H25省エネ基準の、一次省エネルギー消費量基準については、算定プログラムが用意されていて、それに拠るのが原則ですが、「当分の間、設計施工指針[附則]によることができる」とあります。「仕様基準」で適否を判断できる部分です。

[附則]による、一次エネルギー消費量の適否確認フローが下図です。

一次エネ算定フロー

外皮面積比率の基準が適合したあとの、設備機器の仕様について考察します。

一次エネルギー消費量基準、設備機器の仕様[附則]

ここでもう一度、省エネ基準の地域区分を確認しておきます。

地域区分表

設計施工指針[附則]によると、外皮面積基準は地域3と4を境に分かれていますが、設備に関しては地域4と5を境に仕様を分けています。

上記のフローにより、地域区分ごとに外皮面積比率を満たしている場合に、設備の仕様の適否を確認することになります。

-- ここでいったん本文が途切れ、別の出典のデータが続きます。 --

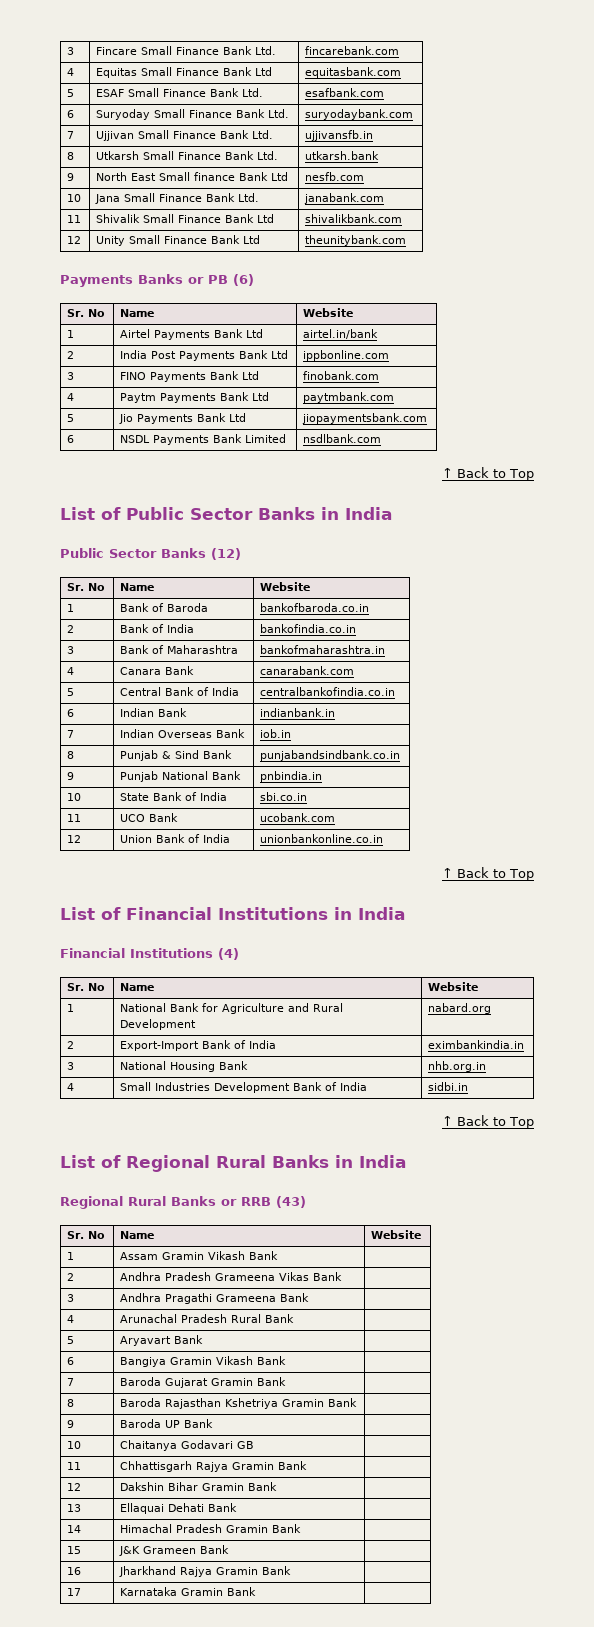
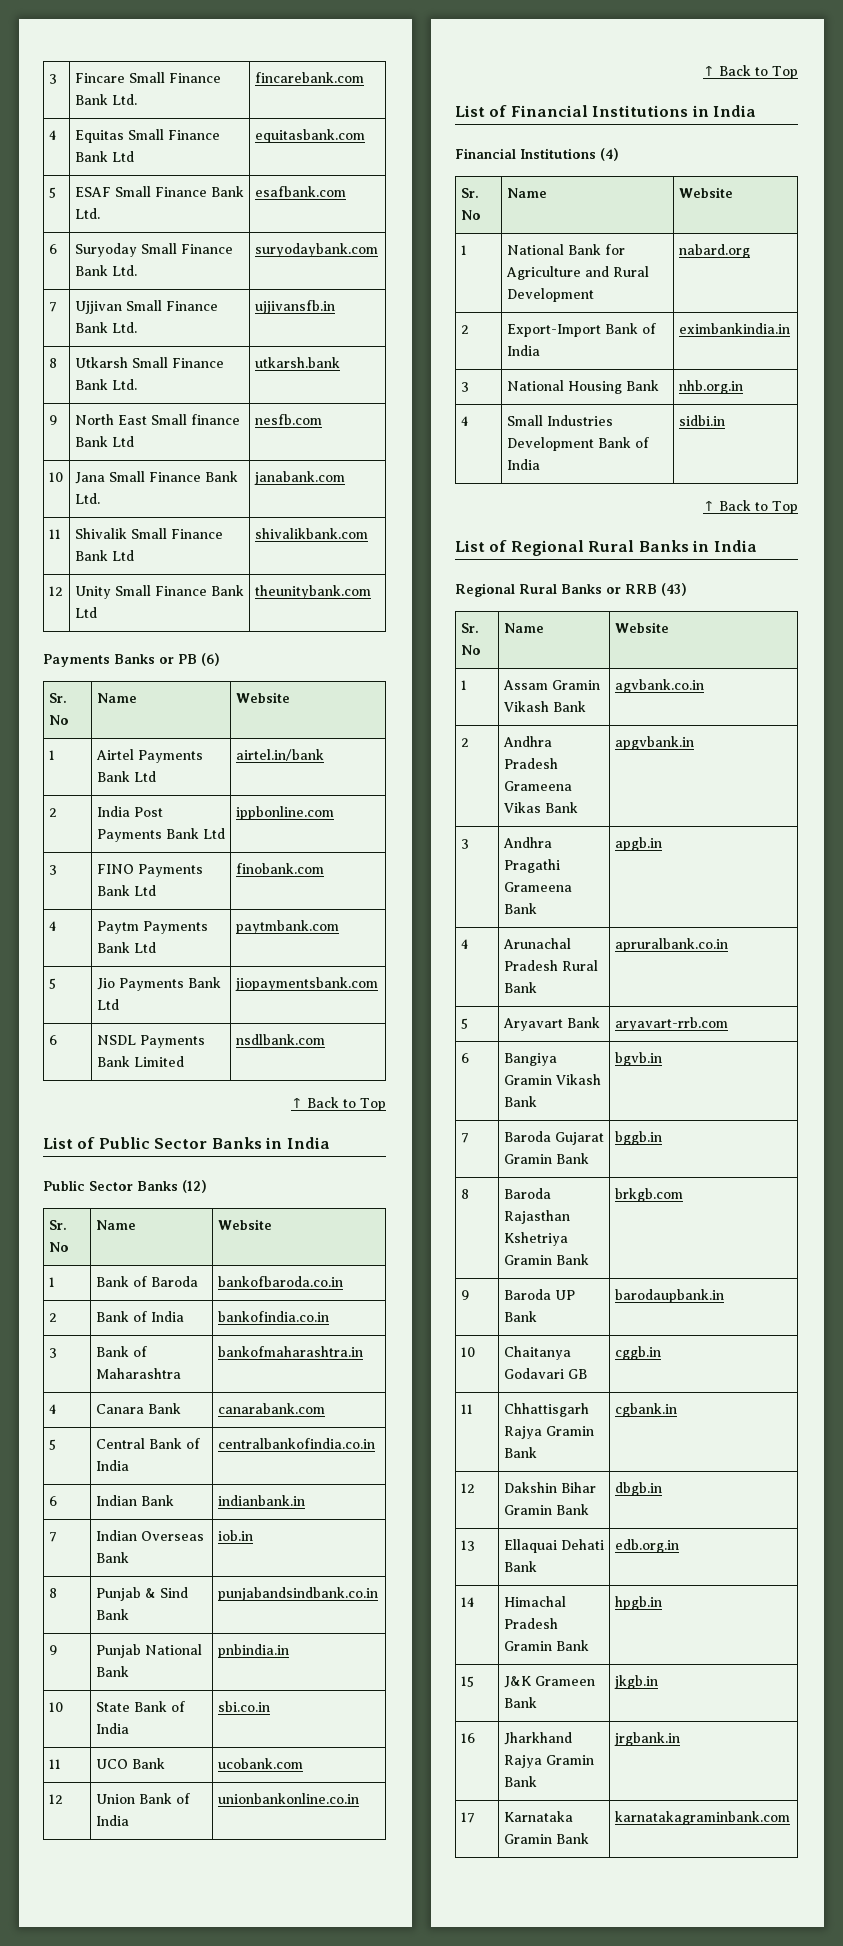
- 1 | Assam Gramin Vikash Bank |
+ 1 | Assam Gramin Vikash Bank | agvbank.co.in
- 2 | Andhra Pradesh Grameena Vikas Bank |
+ 2 | Andhra Pradesh Grameena Vikas Bank | apgvbank.in
- 3 | Andhra Pragathi Grameena Bank |
+ 3 | Andhra Pragathi Grameena Bank | apgb.in
- 4 | Arunachal Pradesh Rural Bank |
+ 4 | Arunachal Pradesh Rural Bank | apruralbank.co.in
- 5 | Aryavart Bank |
+ 5 | Aryavart Bank | aryavart-rrb.com
- 6 | Bangiya Gramin Vikash Bank |
+ 6 | Bangiya Gramin Vikash Bank | bgvb.in
- 7 | Baroda Gujarat Gramin Bank |
+ 7 | Baroda Gujarat Gramin Bank | bggb.in
- 8 | Baroda Rajasthan Kshetriya Gramin Bank |
+ 8 | Baroda Rajasthan Kshetriya Gramin Bank | brkgb.com
- 9 | Baroda UP Bank |
+ 9 | Baroda UP Bank | barodaupbank.in
- 10 | Chaitanya Godavari GB |
+ 10 | Chaitanya Godavari GB | cggb.in
- 11 | Chhattisgarh Rajya Gramin Bank |
+ 11 | Chhattisgarh Rajya Gramin Bank | cgbank.in
- 12 | Dakshin Bihar Gramin Bank |
+ 12 | Dakshin Bihar Gramin Bank | dbgb.in
- 13 | Ellaquai Dehati Bank |
+ 13 | Ellaquai Dehati Bank | edb.org.in
- 14 | Himachal Pradesh Gramin Bank |
+ 14 | Himachal Pradesh Gramin Bank | hpgb.in
- 15 | J&K Grameen Bank |
+ 15 | J&K Grameen Bank | jkgb.in
- 16 | Jharkhand Rajya Gramin Bank |
+ 16 | Jharkhand Rajya Gramin Bank | jrgbank.in
- 17 | Karnataka Gramin Bank |
+ 17 | Karnataka Gramin Bank | karnatakagraminbank.com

なお、建設時に設備を設置しない場合については、基準を満たす設備が導入されているとみなされます。

以下、a)~d)が告示で示す設備仕様

a)暖房設備

当該住戸に採用する暖房設備が、暖房方式、運転方式及び地域区分(8地域を除く)に応じ、次表に掲げる事項に該当するもの、または判断基準においてこれと同等以上の評価となるものであること。

暖房設備

セントラル方式は、コスト的に問題にならなければ快適性は優れているでしょう。ルームエアコンが最も費用対効果が優れているでしょう。

b)冷房設備

当該住戸に採用する冷房設備が、冷房方式及び運転方式に応じ、次の表に掲げる事項に該当するもの、または判断基準においてこれと同等以上の評価となるものであること。

冷房設備
セントラル方式は、コスト的に問題にならなければ快適性は優れているでしょう。ルームエアコンが最も費用対効果が優れているでしょう。

c)機械換気設備

当該住戸に採用する全般換気設備の比消費電力(熱交換換気設備を採用する場合は、比消費電力を有効換気量率で除した値)が、換気回数 0.5回以下の場合において、0.3(W/(m3/h))以下であること、また判断基準においてこれと同等以上の評価となるものであること。

d)照明設備

当該住戸に採用する照明設備について、非居室に白熱灯、またはこれと同等以下の性能の照明設備を採用しないこと。

e)給湯設備

当該住戸に採用する給湯設備(排熱利用設備を含む)が、地域区分に応じ、次表に掲げる事項に該当するもの、または判断基準においてこれと同等以上の評価となるものであること。

給湯設備

まとめ

以上、設備に関する仕様規定をみてきましたが、これでは選択肢が少ないですね。

算定プログラムを利用して、「同等以上の評価となるもの」を確認することになります。外皮性能等の基本性能を入力すれば、あとはそれほど難しくないので、こちらで確認することになります。